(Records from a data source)
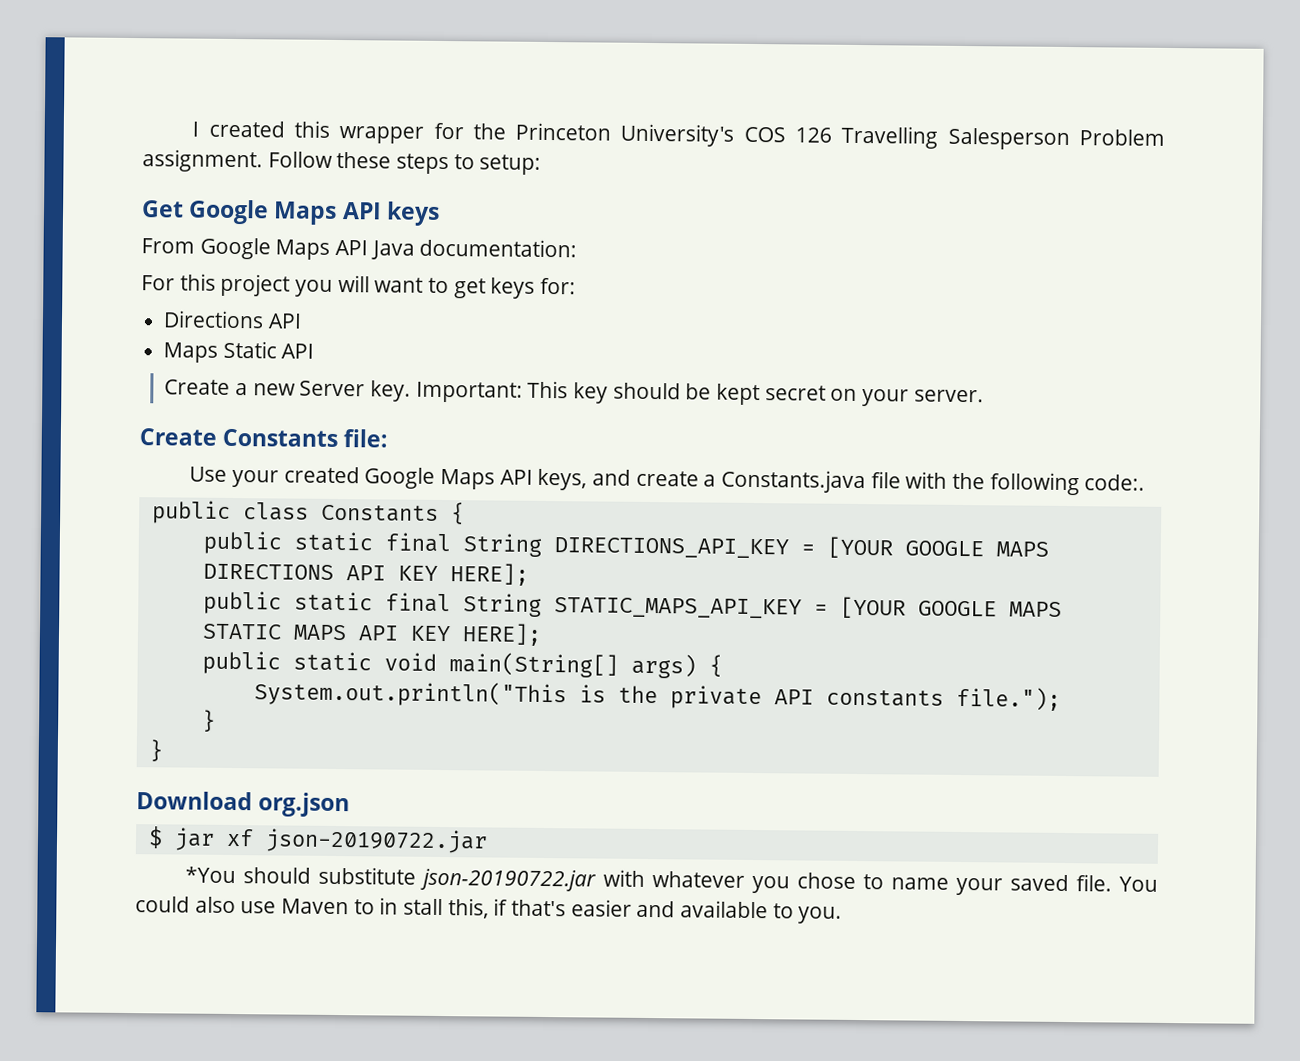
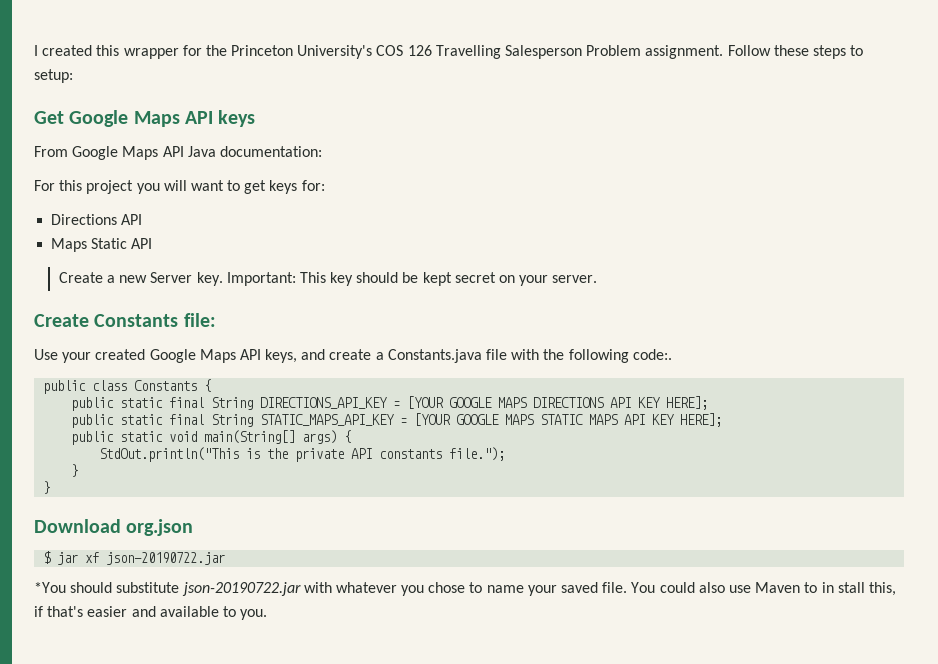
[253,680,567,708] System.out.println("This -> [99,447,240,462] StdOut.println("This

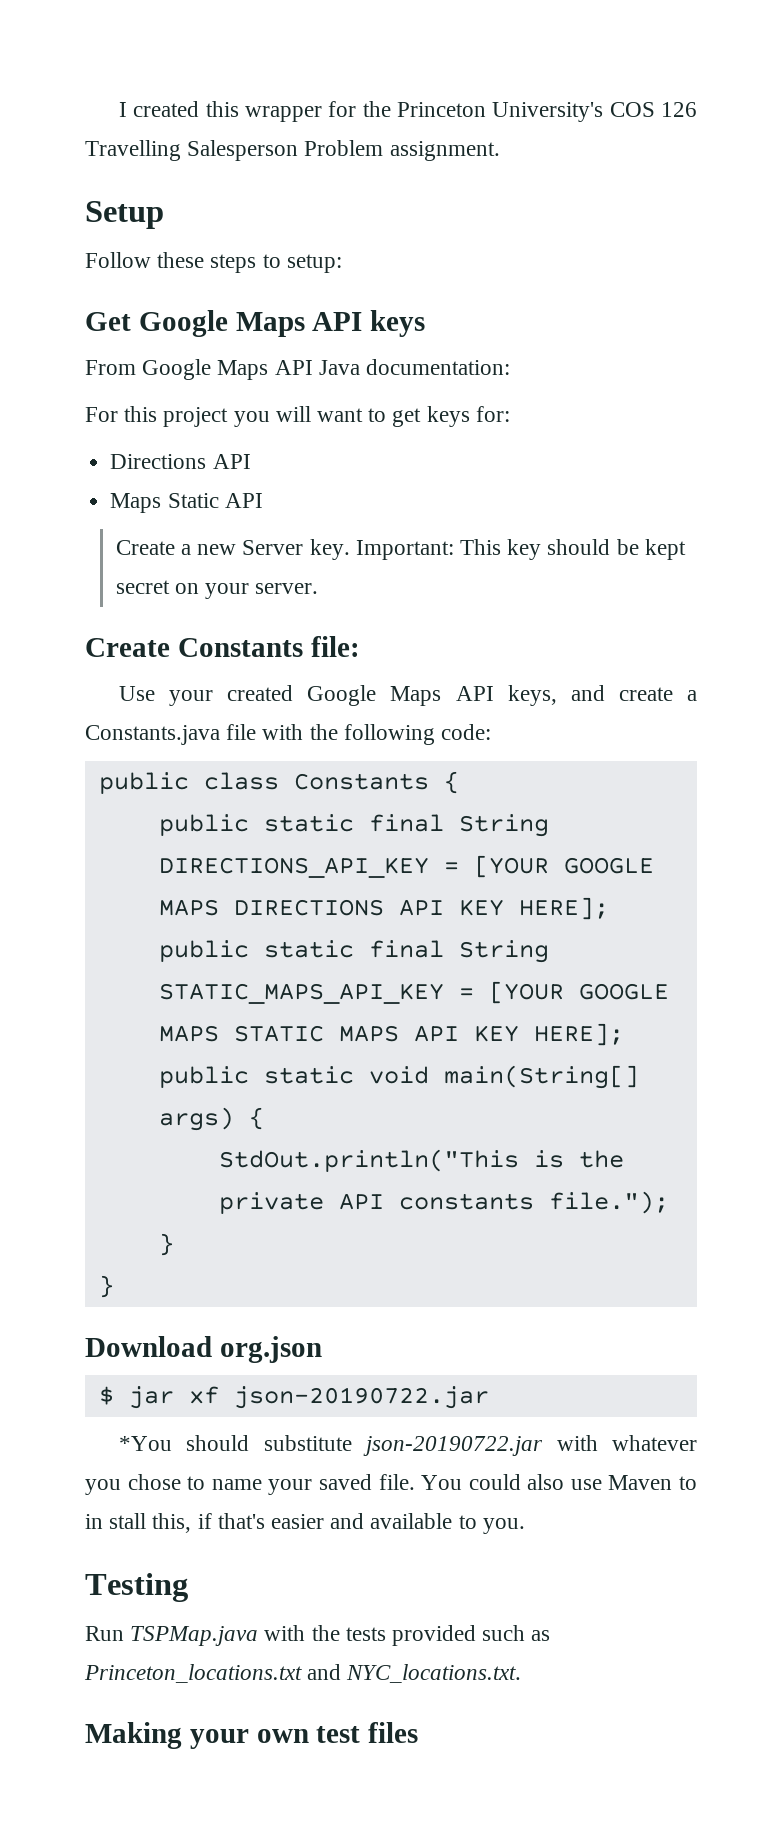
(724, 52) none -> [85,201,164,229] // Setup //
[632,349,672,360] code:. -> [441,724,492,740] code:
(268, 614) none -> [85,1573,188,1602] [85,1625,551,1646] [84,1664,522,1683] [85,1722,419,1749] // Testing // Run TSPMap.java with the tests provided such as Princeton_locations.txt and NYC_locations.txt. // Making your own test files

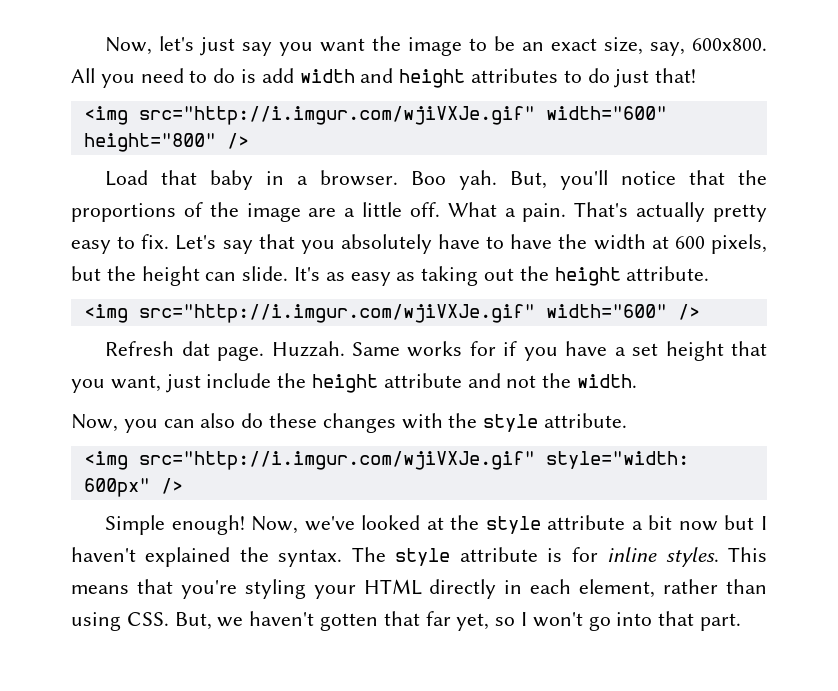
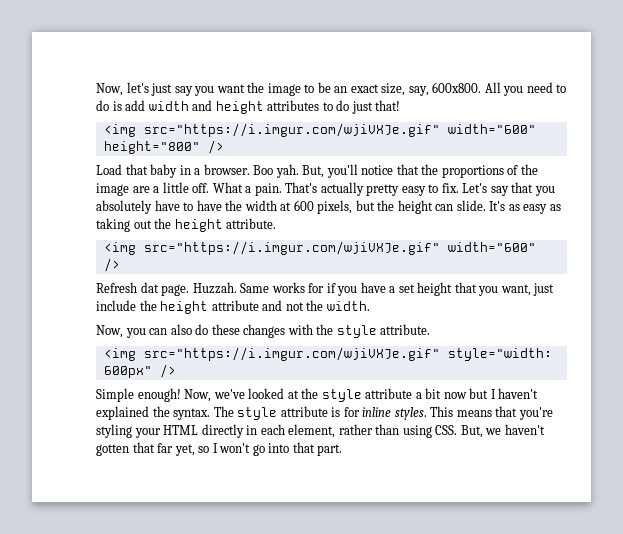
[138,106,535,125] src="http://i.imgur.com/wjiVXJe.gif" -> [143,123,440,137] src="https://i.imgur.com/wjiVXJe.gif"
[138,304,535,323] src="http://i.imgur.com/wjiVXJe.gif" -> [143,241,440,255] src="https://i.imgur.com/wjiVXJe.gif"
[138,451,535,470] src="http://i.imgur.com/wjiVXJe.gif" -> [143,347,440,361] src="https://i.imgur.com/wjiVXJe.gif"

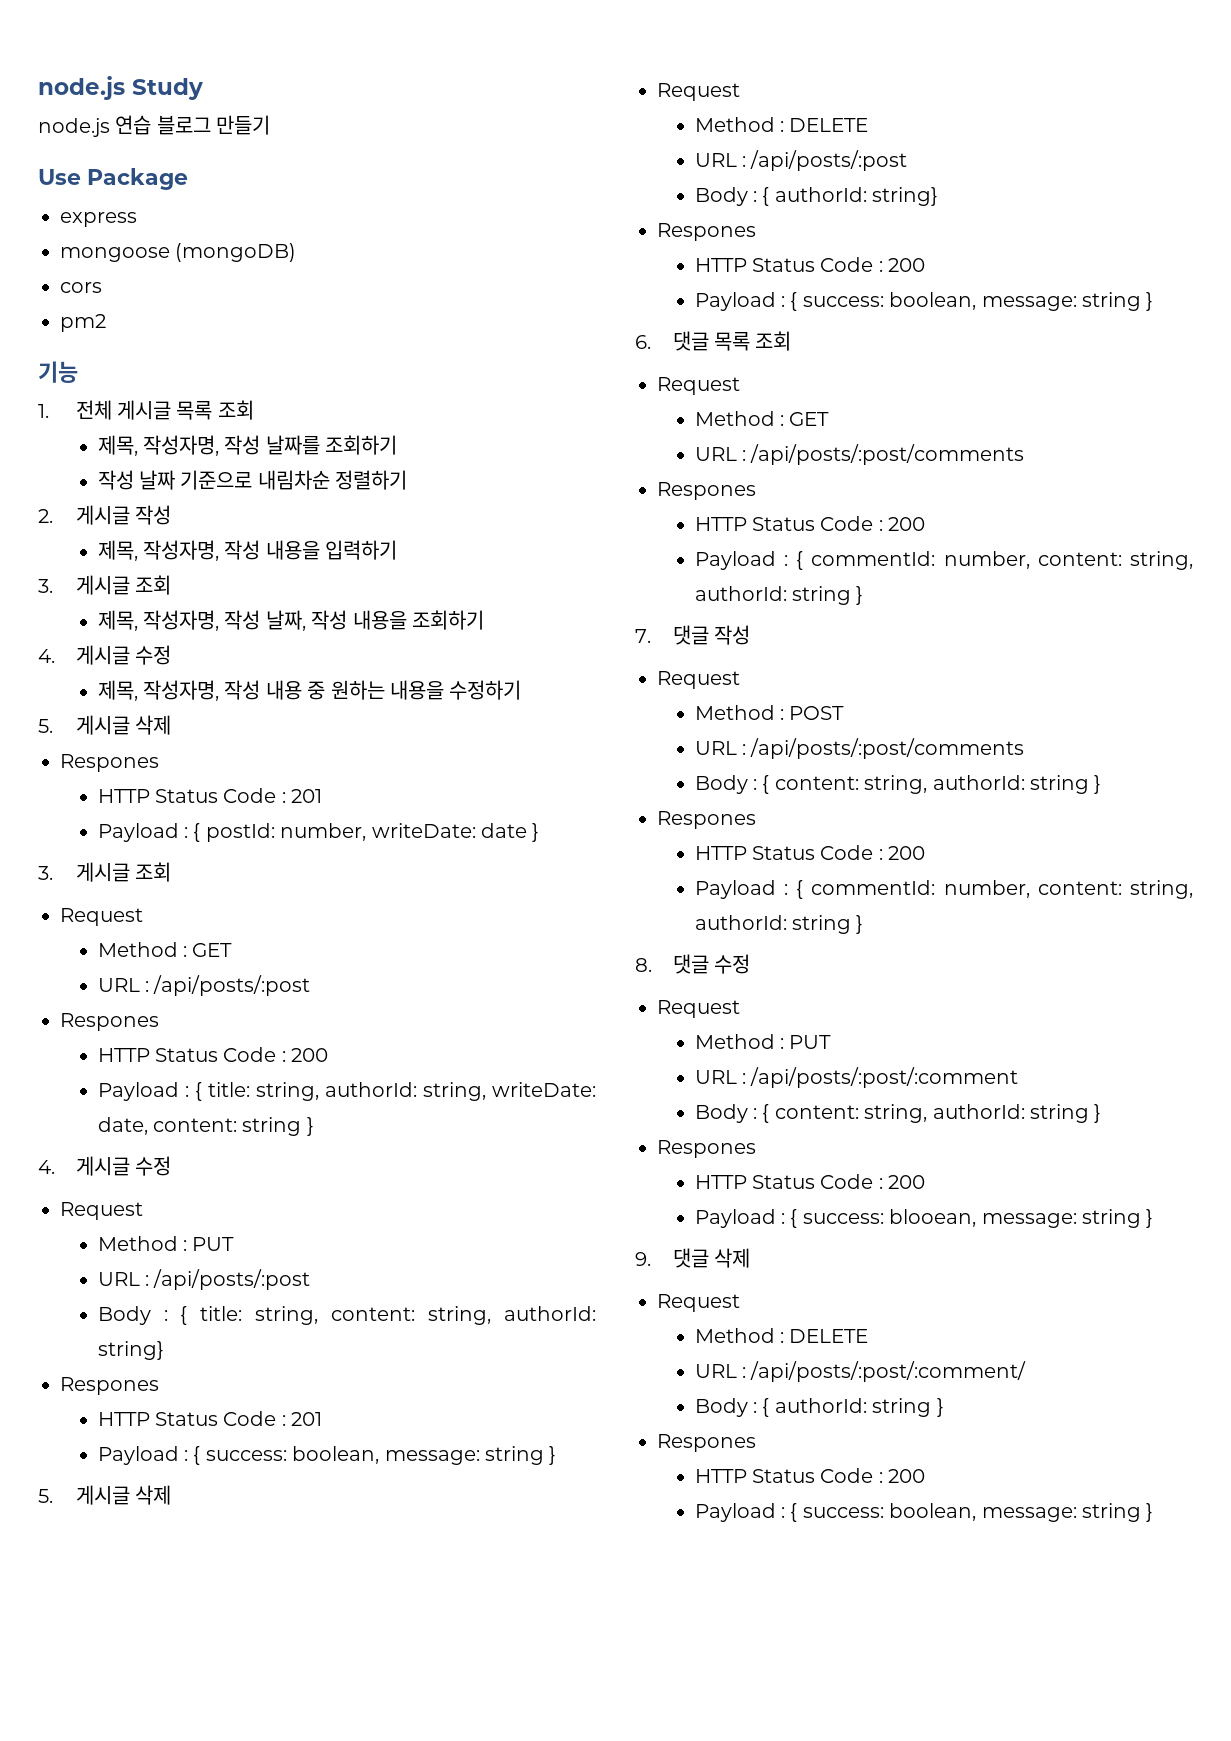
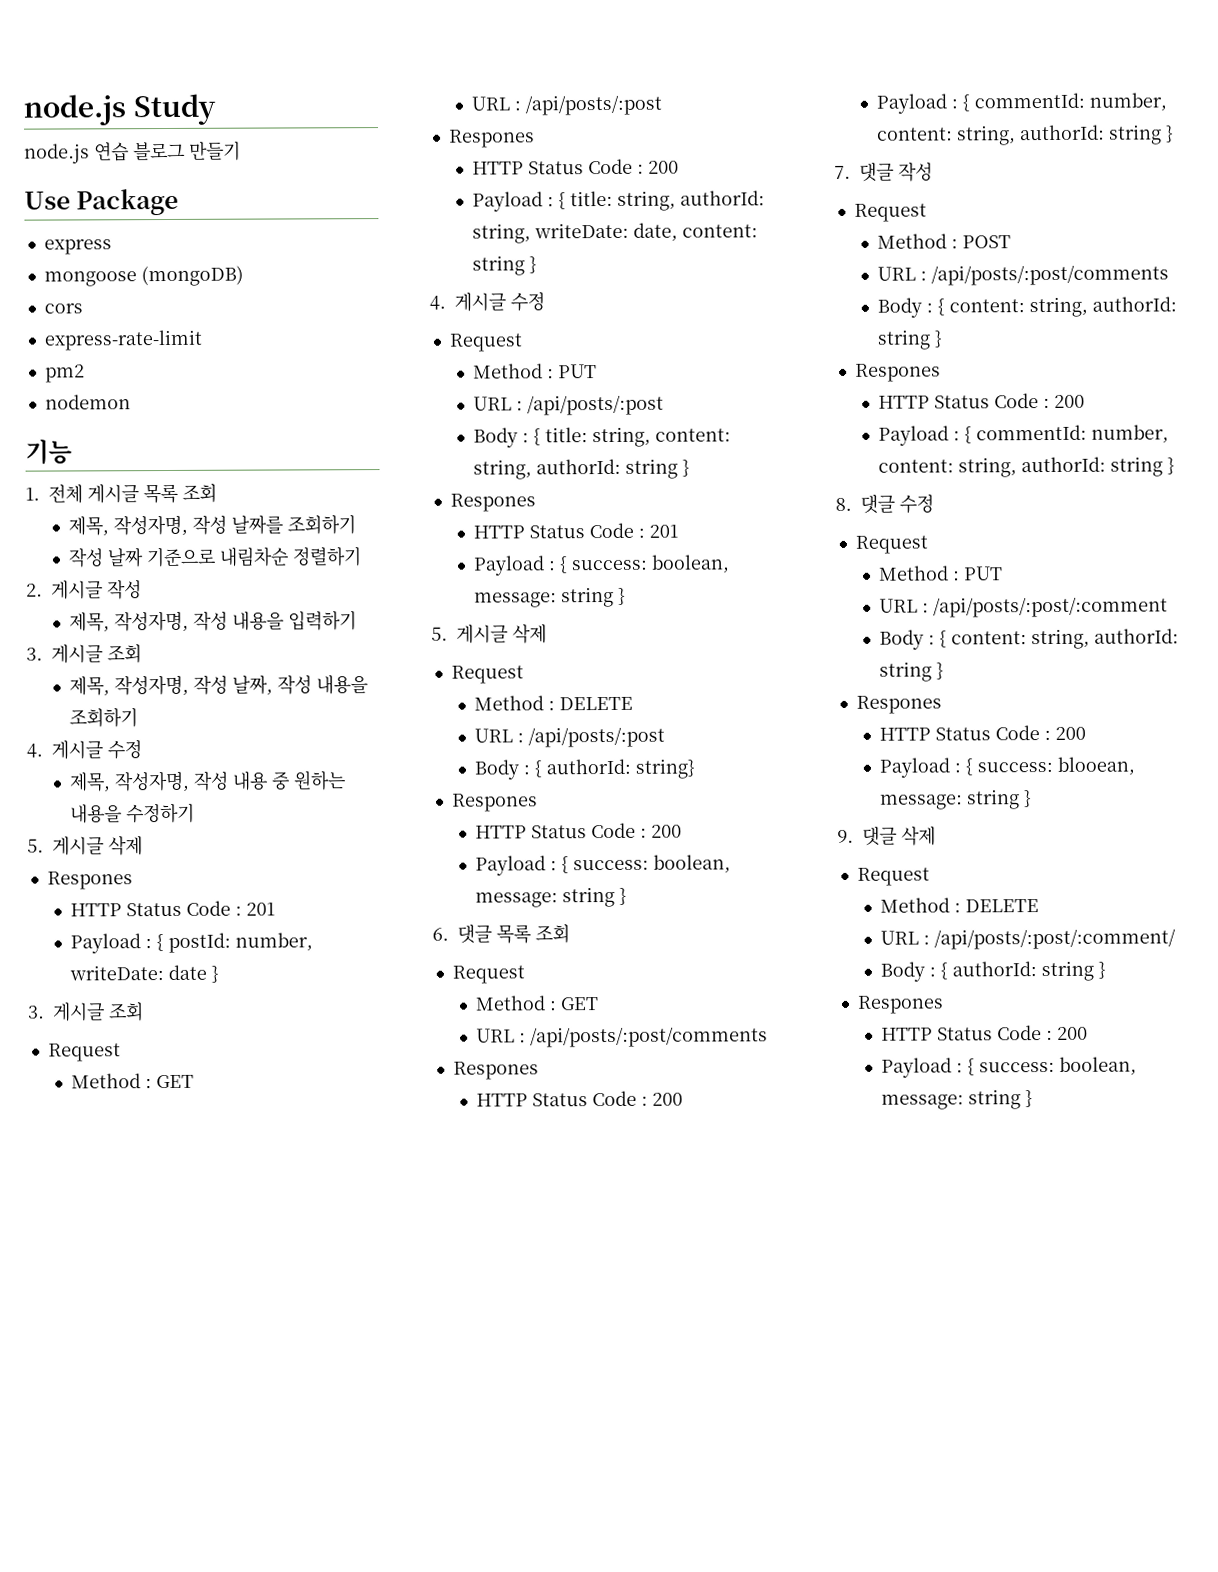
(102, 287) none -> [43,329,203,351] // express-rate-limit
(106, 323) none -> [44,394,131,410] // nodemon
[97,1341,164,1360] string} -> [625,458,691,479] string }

*Task directions*
Repeat every line above exactly, but omit all images.

*Problem solution*
[253,680,567,708] System.out.println("This -> [99,447,240,462] StdOut.println("This

(724, 52) none -> [85,201,164,229] // Setup //
[632,349,672,360] code:. -> [441,724,492,740] code:
(268, 614) none -> [85,1573,188,1602] [85,1625,551,1646] [84,1664,522,1683] [85,1722,419,1749] // Testing // Run TSPMap.java with the tests provided such as Princeton_locations.txt and NYC_locations.txt. // Making your own test files

[138,106,535,125] src="http://i.imgur.com/wjiVXJe.gif" -> [143,123,440,137] src="https://i.imgur.com/wjiVXJe.gif"
[138,304,535,323] src="http://i.imgur.com/wjiVXJe.gif" -> [143,241,440,255] src="https://i.imgur.com/wjiVXJe.gif"
[138,451,535,470] src="http://i.imgur.com/wjiVXJe.gif" -> [143,347,440,361] src="https://i.imgur.com/wjiVXJe.gif"

(102, 287) none -> [43,329,203,351] // express-rate-limit
(106, 323) none -> [44,394,131,410] // nodemon
[97,1341,164,1360] string} -> [625,458,691,479] string }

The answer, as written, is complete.